Three managers at a popular Roppongi nightclub were arrested during a raid early Sunday for allegedly running a nightclub without a license, police said Monday.
Arrested were Takeshi Obara, the 31-year-old manager of Vanity Restaurant Tokyo, and the club’s financial and music equipment managers.
Obara said he “was not aware that his restaurant was violating the (1948 entertainment business) law,” the Metropolitan Police Department quoted him as saying.
The archaic law has been drawing heavy criticism lately for fueling an allegedly illegitimate crackdown on dance halls.
One of the capital’s biggest nightclubs, Vanity Restaurant Tokyo opened in 2010 on the 13th floor of the Roi Building, a few blocks from Roppongi’s main intersection. It attracts about 22,000 customers a month and ¥120 million in sales, police said.
When police raided the club around 2:30 a.m., the dance floor was open and drinks were still being served. The law states that clubs can’t stay open past midnight, or 1 a.m. at the latest.

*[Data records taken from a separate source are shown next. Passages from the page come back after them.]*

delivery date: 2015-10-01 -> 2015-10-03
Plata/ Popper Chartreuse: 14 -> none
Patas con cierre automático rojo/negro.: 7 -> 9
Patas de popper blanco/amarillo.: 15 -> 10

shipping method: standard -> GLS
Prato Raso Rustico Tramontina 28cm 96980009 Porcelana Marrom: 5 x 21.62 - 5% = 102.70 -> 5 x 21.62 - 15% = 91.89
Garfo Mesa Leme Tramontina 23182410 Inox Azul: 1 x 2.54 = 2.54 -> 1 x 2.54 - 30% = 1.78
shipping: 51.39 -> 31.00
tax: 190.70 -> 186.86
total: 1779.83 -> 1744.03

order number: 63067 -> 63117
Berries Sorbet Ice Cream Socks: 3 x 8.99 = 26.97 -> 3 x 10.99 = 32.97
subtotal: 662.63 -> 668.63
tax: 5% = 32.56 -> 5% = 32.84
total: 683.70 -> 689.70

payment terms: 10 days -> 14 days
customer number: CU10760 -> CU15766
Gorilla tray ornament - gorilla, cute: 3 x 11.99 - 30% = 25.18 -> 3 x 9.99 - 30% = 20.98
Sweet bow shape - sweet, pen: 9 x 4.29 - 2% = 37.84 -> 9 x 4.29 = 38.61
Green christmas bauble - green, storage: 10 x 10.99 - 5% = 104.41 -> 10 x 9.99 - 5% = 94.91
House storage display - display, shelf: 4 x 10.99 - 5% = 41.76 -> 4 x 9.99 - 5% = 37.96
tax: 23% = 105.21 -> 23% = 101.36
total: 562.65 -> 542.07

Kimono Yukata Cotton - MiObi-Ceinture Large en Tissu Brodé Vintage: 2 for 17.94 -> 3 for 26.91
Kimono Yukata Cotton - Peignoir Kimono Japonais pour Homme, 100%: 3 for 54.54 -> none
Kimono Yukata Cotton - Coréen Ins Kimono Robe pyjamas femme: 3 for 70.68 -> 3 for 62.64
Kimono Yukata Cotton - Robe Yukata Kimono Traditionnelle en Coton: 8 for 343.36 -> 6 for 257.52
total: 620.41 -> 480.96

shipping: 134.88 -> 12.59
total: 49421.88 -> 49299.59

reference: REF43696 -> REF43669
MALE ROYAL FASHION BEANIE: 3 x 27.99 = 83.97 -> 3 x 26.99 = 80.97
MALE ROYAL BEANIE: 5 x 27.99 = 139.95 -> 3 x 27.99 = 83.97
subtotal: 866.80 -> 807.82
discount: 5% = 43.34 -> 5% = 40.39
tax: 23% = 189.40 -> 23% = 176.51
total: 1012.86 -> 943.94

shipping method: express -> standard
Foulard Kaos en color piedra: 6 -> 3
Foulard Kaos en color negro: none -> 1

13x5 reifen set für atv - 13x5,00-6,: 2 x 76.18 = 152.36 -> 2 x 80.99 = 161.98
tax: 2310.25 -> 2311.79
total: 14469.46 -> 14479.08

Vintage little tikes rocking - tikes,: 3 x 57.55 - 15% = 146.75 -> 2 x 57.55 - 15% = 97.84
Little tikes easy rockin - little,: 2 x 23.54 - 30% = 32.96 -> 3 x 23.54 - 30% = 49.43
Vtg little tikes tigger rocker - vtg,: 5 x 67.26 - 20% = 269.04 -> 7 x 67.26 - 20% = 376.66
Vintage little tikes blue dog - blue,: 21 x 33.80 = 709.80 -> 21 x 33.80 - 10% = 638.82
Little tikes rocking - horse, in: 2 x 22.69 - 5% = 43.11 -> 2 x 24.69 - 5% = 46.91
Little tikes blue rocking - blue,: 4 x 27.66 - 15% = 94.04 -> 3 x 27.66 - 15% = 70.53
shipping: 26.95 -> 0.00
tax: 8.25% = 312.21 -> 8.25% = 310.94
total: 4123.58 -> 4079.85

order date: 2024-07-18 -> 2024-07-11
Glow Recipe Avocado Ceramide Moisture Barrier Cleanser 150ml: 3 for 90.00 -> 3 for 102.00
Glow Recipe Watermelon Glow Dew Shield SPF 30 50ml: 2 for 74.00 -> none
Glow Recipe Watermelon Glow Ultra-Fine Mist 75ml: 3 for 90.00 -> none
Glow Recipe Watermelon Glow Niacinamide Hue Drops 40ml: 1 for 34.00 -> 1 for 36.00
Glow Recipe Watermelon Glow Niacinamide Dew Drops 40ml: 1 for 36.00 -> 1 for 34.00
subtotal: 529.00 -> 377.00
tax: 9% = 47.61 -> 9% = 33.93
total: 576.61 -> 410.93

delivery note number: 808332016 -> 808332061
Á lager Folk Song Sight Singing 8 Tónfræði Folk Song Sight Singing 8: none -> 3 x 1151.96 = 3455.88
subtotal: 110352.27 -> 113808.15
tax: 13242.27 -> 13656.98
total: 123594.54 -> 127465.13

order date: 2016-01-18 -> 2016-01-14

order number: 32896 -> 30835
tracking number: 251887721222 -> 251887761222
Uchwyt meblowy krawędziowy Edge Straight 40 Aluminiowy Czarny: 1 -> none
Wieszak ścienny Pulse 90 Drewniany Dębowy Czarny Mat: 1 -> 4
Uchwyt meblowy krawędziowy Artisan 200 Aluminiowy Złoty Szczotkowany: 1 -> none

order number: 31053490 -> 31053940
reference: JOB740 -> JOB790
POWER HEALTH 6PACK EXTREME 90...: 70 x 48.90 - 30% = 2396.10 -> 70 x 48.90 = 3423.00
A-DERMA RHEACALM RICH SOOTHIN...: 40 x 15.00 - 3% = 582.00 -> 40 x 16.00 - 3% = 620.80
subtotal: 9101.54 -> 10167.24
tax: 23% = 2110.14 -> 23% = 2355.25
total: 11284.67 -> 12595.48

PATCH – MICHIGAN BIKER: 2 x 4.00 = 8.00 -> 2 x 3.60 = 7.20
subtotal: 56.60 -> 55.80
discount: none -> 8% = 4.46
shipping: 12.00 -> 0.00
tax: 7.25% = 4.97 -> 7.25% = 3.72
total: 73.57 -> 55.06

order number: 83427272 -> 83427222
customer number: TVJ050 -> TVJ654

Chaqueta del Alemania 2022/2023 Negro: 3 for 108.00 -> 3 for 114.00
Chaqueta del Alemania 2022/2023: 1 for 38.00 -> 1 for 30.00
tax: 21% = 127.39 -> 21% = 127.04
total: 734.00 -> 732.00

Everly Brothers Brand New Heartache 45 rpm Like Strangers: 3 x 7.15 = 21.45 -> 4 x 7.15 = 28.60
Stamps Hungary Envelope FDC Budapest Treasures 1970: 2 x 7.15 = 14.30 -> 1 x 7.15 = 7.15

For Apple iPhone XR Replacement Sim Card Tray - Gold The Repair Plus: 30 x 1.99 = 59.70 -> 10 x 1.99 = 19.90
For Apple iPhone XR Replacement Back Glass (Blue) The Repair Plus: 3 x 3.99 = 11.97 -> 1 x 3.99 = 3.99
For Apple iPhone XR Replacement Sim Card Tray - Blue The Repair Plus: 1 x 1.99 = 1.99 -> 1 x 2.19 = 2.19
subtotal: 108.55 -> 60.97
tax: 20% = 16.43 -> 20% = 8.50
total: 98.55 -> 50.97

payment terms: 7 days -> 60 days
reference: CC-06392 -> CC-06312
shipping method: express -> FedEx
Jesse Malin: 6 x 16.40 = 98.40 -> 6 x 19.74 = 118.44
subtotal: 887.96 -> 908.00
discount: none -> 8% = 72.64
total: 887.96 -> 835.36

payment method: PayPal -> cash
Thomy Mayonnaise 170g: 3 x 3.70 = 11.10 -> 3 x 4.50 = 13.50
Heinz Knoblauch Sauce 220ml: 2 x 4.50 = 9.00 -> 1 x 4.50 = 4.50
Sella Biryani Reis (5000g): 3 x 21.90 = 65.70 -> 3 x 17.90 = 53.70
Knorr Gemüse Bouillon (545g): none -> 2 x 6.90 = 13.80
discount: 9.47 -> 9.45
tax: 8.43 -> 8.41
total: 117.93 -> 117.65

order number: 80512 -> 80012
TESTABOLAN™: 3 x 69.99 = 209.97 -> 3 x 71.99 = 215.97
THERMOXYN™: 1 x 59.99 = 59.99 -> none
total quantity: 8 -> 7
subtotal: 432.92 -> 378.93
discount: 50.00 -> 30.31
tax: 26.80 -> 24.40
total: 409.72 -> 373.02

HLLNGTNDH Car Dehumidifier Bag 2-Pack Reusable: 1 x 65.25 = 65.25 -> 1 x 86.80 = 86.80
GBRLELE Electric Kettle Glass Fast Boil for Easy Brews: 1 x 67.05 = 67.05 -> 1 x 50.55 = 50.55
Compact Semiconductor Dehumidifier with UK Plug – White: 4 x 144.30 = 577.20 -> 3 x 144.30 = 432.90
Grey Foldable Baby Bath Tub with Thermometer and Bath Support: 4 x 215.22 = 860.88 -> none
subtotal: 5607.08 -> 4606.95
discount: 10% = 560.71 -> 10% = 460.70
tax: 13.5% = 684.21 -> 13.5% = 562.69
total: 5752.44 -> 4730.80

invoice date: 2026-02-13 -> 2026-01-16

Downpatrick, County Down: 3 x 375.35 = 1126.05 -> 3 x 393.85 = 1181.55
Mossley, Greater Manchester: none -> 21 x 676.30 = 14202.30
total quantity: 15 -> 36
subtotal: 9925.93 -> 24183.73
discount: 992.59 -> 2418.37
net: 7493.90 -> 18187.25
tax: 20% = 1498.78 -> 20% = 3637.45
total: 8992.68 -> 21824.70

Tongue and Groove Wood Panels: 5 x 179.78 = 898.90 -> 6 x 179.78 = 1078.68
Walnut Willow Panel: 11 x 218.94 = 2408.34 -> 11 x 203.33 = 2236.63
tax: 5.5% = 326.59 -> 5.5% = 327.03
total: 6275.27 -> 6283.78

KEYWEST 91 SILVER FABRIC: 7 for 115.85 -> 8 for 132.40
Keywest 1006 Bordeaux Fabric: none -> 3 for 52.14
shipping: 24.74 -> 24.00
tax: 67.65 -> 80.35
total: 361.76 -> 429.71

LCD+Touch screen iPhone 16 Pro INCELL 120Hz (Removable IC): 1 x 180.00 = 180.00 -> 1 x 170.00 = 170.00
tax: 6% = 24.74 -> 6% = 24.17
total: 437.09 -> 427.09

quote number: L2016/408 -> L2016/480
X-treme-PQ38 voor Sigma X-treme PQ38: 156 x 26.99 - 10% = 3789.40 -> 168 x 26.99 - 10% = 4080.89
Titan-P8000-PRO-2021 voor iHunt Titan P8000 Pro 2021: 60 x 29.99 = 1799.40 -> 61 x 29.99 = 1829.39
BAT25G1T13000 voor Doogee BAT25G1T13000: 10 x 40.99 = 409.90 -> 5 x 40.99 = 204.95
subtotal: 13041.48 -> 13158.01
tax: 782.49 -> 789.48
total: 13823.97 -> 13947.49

The Roi Building houses bars, restaurants, an Internet cafe and pool hall among other facilities. It is also the same building where a man was famously beaten to death last September in another club by “jun boryokudan” (quasi-gangsters).
Despite the raid on Sunday, the nightclub stayed open Monday but declined to comment on the incident.
The police have gotten tougher on unlicensed nightclubs and raided scores of such establishments since a massive crackdown in 2010 on the America Mura district in Osaka that led to the arrest of several club owners.
But thousands of dance aficionados consider the 1948 law outdated and are campaigning for less-stringent rules, arguing the freedom to dance should not be regulated.
The group Let’s Dance, which includes renowned composer Ryuichi Sakamoto, has been waging an effort to relax the law and has collected more than 150,000 signatures.
Last week, about 60 lawmakers launched a nonpartisan group to ease the law, which emerged at a time when dance and other types of nightclubs were viewed as conducive to immoral behavior.
The group plans to submit a bill to ease dance club regulations after the Upper House election this summer.
source:
http://www.japantimes.co.jp/news/20...in-vanity-club-raid-in-roppongi/#.UaN5rEAwfJZ
It’s all thanks to a 1948 law. Apparently, in those days establishments that allowed people to dance after midnight were usually connected to prostitution and other crimes. The times changed and Western-style dance clubs came to Japan, but politicians never bothered to revise the law. As a result, owners of dance clubs are forced to declare that their businesses are “restaurants.” They are forced to place tables in the middle of what would be considered a dance floor. Signs reminding customers that they are not allowed to dance are placed at the entrance and inside the business. Staff sometimes walk around reminding customers that they shouldn’t dance. One of the managers arrested on Sunday allegedly told police that he was unaware that dancing was taking place inside Vanity.
Tokyo is full of such dance clubs, and they are almost all breaking the law. People dance anyway, and the action goes on past midnight. DJ’s play music and “restaurant” staff don’t try to kick out people who are dancing.
Enforcement of the law has been arbitrary. Everyone knows that these businesses are dance clubs, but police tend to ignore it and let businesses operate illegally for months or even years.